China’s New Silk Road and its Extension to Latin America 
China under One Belt, One Road (OBOR) initiative, proposed by Chinese leader Xi Jinping and composed of two arms: land-based “Silk Road Economic Belt” (SREB) and oceangoing “Maritime Silk Road” (MSR), aims to promote partnership and cooperation among different countries of the world. In fact, this project is planned to bolster China’s strategic and economic interests around the globe and offer opportunities like reducing transportation costs and securing access to key markets and commodities in order to undertake a determining role )(in global affairs (Schuman, 2015. 
In spite of being initially established to reinforce the links with rest of the Asian Pacific, China’s new Silk Road is extending its links to Latin America.
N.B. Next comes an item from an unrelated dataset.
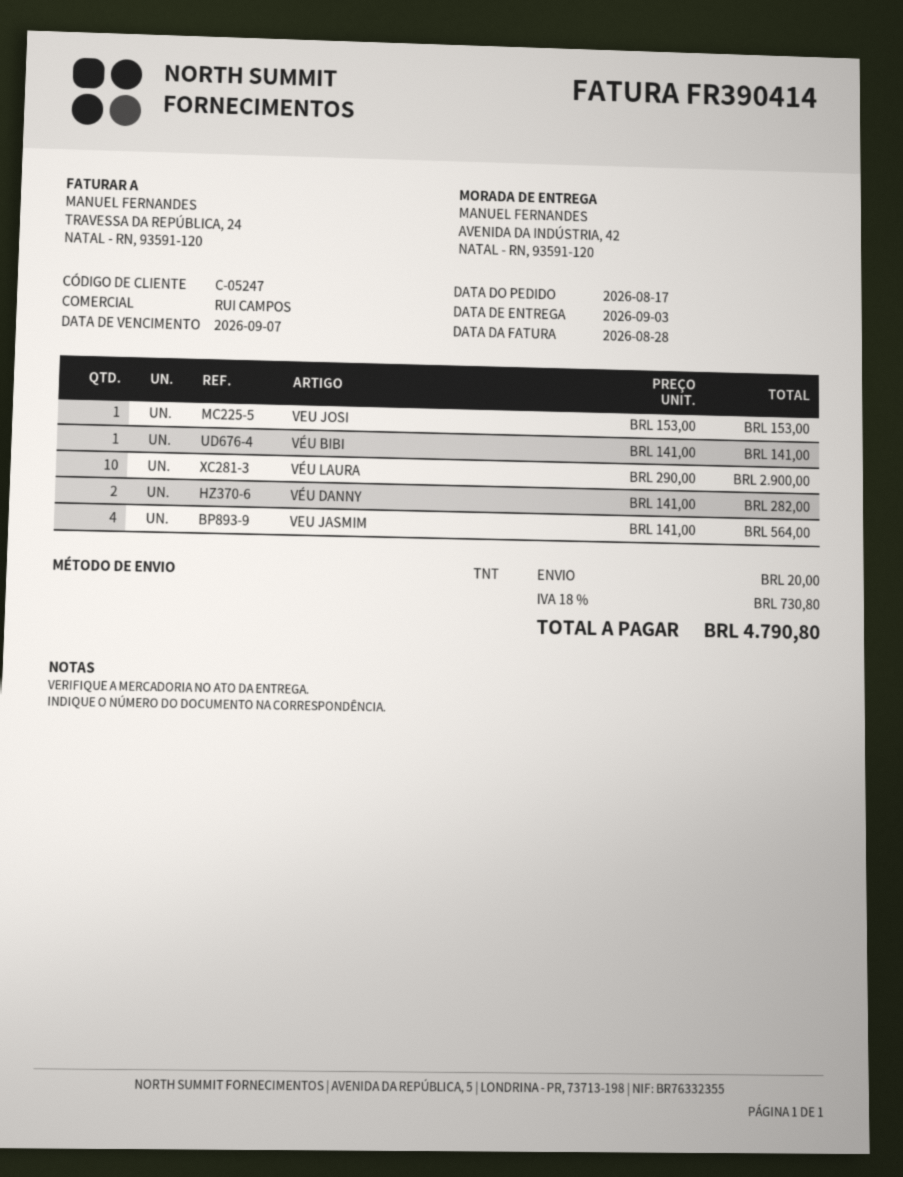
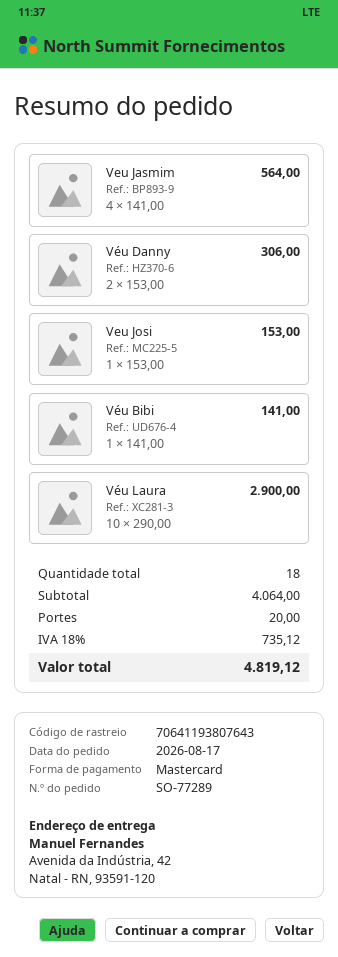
VÉU DANNY: 2 x 141.00 = 282.00 -> 2 x 153.00 = 306.00
tax: 18% = 730.80 -> 18% = 735.12
total: 4790.80 -> 4819.12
For instance, the Tinaco-Anaco railway line in Central Venezuela was launched in 2009 by China Railway Engineering Corporation with a $7.5bn (Tinaco- Anaco Railway Line, Venezuela, 2007). Moreover, in mid-2014 when the China South Railway won the tender for modernizing the metre-gauge Belgrano Cargas network in Argentina, the two countries signed a $ 2.1bn loan agreement during the visit of Chinese president Xi Jinping to Buenos Aires (Barrow, 2014).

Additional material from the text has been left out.